**INFORMATION**
Segment Open

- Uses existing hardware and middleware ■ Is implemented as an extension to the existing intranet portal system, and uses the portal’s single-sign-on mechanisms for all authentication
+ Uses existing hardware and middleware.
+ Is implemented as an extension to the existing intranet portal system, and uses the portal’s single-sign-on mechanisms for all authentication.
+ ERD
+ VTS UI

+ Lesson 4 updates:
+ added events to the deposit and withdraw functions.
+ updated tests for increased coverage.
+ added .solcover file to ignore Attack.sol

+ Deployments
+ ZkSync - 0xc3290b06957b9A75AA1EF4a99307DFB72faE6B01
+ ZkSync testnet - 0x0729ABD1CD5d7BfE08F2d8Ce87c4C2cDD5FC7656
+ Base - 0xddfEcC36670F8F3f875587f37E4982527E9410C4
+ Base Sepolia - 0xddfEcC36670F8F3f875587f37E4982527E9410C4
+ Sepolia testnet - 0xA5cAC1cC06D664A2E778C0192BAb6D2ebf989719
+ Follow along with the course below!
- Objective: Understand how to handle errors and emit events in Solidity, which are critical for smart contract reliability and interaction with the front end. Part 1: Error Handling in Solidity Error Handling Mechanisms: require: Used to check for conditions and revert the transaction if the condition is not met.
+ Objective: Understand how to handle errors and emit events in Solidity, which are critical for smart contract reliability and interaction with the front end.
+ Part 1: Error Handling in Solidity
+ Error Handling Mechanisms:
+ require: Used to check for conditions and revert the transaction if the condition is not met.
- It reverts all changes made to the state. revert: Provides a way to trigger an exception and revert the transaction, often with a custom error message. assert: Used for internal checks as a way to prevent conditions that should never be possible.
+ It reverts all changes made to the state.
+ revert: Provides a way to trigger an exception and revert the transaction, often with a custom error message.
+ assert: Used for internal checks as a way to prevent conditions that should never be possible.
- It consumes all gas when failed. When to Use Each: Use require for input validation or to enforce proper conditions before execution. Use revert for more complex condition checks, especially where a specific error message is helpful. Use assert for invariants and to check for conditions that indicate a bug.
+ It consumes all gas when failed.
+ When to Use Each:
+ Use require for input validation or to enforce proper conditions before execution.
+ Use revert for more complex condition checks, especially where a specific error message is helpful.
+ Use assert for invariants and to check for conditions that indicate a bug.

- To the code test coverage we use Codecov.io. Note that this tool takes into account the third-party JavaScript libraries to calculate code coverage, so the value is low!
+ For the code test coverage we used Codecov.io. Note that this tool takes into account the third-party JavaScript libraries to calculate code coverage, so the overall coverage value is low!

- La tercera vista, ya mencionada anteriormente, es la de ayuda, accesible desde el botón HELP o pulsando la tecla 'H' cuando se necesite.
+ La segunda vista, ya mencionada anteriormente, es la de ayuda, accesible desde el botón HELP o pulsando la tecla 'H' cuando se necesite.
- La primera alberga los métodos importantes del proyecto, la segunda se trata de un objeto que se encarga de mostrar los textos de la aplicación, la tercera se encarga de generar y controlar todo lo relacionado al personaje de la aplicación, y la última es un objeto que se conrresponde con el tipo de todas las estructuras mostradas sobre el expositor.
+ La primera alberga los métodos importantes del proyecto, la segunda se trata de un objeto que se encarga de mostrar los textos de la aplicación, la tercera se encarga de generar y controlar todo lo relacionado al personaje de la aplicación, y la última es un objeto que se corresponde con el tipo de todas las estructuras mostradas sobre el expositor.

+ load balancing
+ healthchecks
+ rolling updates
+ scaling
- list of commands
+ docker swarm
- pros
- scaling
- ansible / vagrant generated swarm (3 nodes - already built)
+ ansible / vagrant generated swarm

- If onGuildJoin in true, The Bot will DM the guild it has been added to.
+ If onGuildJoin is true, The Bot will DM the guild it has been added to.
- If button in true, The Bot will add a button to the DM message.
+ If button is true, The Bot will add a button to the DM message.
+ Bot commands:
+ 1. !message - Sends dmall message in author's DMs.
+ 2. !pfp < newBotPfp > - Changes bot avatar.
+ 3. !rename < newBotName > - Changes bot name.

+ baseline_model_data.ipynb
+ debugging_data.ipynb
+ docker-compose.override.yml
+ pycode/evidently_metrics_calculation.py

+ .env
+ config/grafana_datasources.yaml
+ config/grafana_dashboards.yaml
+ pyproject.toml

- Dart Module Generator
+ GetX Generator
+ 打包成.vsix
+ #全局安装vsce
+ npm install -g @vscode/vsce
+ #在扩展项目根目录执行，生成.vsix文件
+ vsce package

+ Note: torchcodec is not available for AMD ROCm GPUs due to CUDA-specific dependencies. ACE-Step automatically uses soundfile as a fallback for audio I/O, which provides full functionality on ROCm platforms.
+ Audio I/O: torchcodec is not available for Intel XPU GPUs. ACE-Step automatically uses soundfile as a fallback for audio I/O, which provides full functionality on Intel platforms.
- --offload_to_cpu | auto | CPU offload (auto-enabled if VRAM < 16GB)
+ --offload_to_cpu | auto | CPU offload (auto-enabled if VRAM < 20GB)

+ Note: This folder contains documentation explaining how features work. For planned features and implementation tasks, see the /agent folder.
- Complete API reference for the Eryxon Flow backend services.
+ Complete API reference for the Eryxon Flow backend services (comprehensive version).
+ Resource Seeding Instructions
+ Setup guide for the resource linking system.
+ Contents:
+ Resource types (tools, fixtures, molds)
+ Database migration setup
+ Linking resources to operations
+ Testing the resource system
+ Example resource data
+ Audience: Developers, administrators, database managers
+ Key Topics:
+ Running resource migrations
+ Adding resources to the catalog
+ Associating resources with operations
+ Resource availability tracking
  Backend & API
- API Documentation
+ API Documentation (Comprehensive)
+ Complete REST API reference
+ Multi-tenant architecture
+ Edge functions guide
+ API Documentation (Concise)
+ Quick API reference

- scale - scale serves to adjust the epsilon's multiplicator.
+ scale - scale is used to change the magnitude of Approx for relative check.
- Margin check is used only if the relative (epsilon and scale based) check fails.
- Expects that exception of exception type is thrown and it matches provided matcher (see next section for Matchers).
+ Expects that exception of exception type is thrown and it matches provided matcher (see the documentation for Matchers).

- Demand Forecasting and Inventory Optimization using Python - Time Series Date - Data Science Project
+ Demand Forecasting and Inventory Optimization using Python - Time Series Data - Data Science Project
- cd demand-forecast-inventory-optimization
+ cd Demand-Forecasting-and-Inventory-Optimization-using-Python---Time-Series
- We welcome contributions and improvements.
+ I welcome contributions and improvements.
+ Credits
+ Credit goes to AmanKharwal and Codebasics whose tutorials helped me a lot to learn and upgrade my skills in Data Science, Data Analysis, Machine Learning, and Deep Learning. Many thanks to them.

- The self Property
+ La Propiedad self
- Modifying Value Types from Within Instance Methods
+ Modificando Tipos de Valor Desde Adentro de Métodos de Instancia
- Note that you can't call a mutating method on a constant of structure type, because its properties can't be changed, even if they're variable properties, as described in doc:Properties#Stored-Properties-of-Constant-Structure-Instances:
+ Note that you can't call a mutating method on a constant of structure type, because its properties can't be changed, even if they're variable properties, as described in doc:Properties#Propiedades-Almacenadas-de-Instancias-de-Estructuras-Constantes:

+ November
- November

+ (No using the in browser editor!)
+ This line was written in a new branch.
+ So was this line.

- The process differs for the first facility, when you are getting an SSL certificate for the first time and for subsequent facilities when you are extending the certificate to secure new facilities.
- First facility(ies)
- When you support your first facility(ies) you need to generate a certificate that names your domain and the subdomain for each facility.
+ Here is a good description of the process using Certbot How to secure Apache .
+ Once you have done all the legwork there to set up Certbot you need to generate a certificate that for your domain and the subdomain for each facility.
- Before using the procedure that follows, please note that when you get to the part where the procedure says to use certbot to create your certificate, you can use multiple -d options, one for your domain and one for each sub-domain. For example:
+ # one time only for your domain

Segment Closed

Up to and including the line that contains "ZkSync - 0xc3290b06957b9A75AA1EF4a99307DFB72faE6B01", restate word for word every line of the entries, starting from the first.

- Uses existing hardware and middleware ■ Is implemented as an extension to the existing intranet portal system, and uses the portal’s single-sign-on mechanisms for all authentication
+ Uses existing hardware and middleware.
+ Is implemented as an extension to the existing intranet portal system, and uses the portal’s single-sign-on mechanisms for all authentication.
+ ERD
+ VTS UI

+ Lesson 4 updates:
+ added events to the deposit and withdraw functions.
+ updated tests for increased coverage.
+ added .solcover file to ignore Attack.sol

+ Deployments
+ ZkSync - 0xc3290b06957b9A75AA1EF4a99307DFB72faE6B01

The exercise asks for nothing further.